Opinion
Civil No. 09-1829 (JAF).
October 4, 2010
OPINION AND ORDER
Plaintiff, Marcos Muñíz-Mercado, brings this diversity action for medical malpractice under Articles 1802 and 1803 of the Puerto Rico Civil Code, 31 L.P.R.A. §§ 5141-5142 (1999), on his behalf and as successor in interest to Isolina Mercado-Santoni, against Hospital Buen Samaritano, Inc. ("HBS") and various unknown defendants. (Docket No. 1.) HBS moves for summary judgment. (Docket No. 29.)
We grant a motion for summary judgment "if the pleadings, the discovery and disclosure materials on file, and any affidavits show that there is no genuine issue as to any material fact and the movant is entitled to judgment as a matter of law." Fed.R.Civ.P. 56(c). A factual dispute is "genuine" if it could be resolved in favor of either party and "material" if it potentially affects the outcome of the case. Calero-Cerezo v. U.S. Dep't of Justice, 355 F.3d 6, 19 (1st Cir. 2004).
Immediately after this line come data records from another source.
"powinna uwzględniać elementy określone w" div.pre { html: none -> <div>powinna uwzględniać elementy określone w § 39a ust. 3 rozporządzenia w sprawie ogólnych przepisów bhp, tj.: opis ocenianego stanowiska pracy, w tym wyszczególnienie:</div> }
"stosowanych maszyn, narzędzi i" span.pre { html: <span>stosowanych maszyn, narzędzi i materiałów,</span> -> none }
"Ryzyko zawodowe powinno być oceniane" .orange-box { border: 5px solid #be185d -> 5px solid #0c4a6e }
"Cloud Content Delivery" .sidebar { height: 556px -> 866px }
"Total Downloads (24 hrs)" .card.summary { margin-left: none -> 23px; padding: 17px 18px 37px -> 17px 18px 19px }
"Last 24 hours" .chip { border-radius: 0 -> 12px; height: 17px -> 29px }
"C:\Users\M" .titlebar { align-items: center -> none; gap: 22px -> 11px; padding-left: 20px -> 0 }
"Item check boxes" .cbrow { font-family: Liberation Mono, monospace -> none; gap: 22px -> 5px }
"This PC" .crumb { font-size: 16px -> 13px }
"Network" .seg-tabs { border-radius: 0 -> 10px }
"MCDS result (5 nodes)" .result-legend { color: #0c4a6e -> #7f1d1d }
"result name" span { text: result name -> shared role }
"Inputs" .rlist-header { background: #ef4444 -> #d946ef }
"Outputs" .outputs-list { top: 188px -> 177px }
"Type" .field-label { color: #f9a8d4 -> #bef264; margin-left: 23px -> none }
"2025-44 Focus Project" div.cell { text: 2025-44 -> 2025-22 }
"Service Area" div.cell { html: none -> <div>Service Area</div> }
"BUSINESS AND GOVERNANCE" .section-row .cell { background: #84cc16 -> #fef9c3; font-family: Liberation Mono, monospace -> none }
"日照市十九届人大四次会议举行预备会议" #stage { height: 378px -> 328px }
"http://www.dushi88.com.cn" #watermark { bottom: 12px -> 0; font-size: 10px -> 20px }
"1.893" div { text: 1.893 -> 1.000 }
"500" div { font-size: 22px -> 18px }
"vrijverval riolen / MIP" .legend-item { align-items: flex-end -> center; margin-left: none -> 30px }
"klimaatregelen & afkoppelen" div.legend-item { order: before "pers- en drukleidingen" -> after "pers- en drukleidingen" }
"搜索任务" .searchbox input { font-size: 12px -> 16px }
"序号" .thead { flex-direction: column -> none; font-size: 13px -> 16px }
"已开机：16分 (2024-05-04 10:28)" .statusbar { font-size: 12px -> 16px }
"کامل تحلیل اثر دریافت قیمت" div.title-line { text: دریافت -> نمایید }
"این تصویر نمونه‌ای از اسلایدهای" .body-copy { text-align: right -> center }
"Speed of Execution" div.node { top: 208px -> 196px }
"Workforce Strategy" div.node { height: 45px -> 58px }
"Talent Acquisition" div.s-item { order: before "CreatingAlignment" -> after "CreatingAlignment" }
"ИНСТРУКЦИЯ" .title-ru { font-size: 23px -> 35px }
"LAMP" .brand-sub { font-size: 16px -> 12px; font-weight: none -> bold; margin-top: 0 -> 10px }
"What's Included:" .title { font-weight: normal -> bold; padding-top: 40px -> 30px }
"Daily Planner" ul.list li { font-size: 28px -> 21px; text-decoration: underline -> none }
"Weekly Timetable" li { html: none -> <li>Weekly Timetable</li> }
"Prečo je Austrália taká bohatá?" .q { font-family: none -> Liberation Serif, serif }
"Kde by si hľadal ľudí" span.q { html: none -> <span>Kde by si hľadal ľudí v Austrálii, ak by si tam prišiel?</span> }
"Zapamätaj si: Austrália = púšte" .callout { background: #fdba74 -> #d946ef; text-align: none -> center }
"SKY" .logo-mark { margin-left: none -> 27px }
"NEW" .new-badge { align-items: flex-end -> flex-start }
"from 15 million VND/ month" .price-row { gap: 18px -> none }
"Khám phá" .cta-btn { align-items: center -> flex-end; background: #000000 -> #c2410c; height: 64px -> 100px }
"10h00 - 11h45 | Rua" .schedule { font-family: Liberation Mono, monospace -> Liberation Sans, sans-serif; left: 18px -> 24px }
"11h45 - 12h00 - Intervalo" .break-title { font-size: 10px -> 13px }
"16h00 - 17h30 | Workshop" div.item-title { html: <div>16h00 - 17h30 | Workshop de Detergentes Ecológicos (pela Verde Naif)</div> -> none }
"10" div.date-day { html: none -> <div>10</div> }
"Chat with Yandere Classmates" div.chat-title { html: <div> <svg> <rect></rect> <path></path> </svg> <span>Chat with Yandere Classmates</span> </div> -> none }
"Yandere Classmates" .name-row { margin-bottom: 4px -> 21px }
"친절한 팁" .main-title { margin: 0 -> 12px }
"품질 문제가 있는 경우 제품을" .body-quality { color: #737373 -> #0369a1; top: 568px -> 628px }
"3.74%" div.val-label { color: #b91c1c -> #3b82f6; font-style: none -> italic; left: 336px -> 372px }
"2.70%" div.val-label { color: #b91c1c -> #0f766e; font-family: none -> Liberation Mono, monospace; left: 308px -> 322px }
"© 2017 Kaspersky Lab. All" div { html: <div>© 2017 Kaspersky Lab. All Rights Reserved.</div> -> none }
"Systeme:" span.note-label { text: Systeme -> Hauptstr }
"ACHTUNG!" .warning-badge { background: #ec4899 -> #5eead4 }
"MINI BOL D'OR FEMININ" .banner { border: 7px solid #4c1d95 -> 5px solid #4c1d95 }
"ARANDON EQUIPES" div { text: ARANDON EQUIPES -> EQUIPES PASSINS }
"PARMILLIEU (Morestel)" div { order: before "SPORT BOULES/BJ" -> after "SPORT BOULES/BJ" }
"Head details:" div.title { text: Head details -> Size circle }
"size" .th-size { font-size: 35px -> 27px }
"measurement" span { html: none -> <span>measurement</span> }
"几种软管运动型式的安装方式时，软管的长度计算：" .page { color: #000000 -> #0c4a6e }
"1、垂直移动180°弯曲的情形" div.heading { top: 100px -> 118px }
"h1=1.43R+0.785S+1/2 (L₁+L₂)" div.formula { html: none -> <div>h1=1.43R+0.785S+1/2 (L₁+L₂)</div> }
The movant carries the burden of establishing that there is no genuine issue as to any material fact. Celotex Corp. v. Catrett, 477 U.S. 317, 325 (1986). The movant does not need to produce evidence to prove the absence of a genuine issue of material fact but may instead point to a lack of evidence supporting the nonmovant's case. Id. In evaluating a motion for summary judgment, we must view the record in the light most favorable to the nonmovant, and we must consider the entire record of admissible evidence. See Reeves v. Sanderson Plumbing Prods., 530 U.S. 133, 150-51 (2000). "Once the moving party has made a preliminary showing that no genuine issue of material fact exists, the nonmovant must produce specific facts, in suitable evidentiary form, to establish the presence of a trialworthy issue." Clifford v. Barnhart, 449 F.3d 276, 280 (1st Cir. 2006) (internal quotation marks omitted). The nonmovant "may not rely merely on allegations or denials in its own pleading; rather, its response must . . . set out specific facts showing a genuine issue for trial." Fed.R.Civ.P. 56(e)(2). Local Civil Rule 56(b) requires a movant to supplement his summary judgment motion with a supporting statement of material facts. The facts in this statement are deemed admitted unless properly controverted with specific citations to the record. See L. Cv. R. 56(e).
HBS moved for Summary Judgment on August 30, 2010, arguing that Plaintiff failed to produce an expert witness report under Federal Rule of Civil Procedure 26(a)(2)(b) to establish medical malpractice and pointing to its own expert's opinion that the treatment received by Isolina Mercardo-Santoni did not fall below minimum standards of care. (See Docket No. 29-3.)
Federal Rule of Civil Procedure 56(c)(1)(B) clearly states that an opposition to summary judgment must be filed within twenty-one days of service of the summary judgment motion. As of today's date, Plaintiff has neither responded to HBS's motion, nor requested an extension of time to file such a response. HBS has fulfilled its burden of pointing to a lack of evidence to establish medical malpractice. In light of both the complete absence of evidence presented by Plaintiff and our duty to accept as true all material facts that have not been properly controverted, we find no genuine issue of material fact exists to require a trial.
As to the unnamed insurance companies captioned as Defendants, over a year has passed since the filing of this case and Plaintiff has failed to identify or serve these Defendants. We may dismiss Plaintiff's claims against these unknown defendants unless Plaintiff shows good cause for his delay. See Fed.R.Civ.P. 4(m).
For the foregoing reasons, we hereby GRANT HBS' motion for summary judgment. (Docket No. 29). We dismiss Plaintiff's claims against HBS. We ORDER Plaintiff to show cause, on or before October 12, 2010, as to why we should not dismiss for the failure to identify and serve unknown defendants.
IT IS SO ORDERED.
San Juan, Puerto Rico, this 4th day of October, 2010.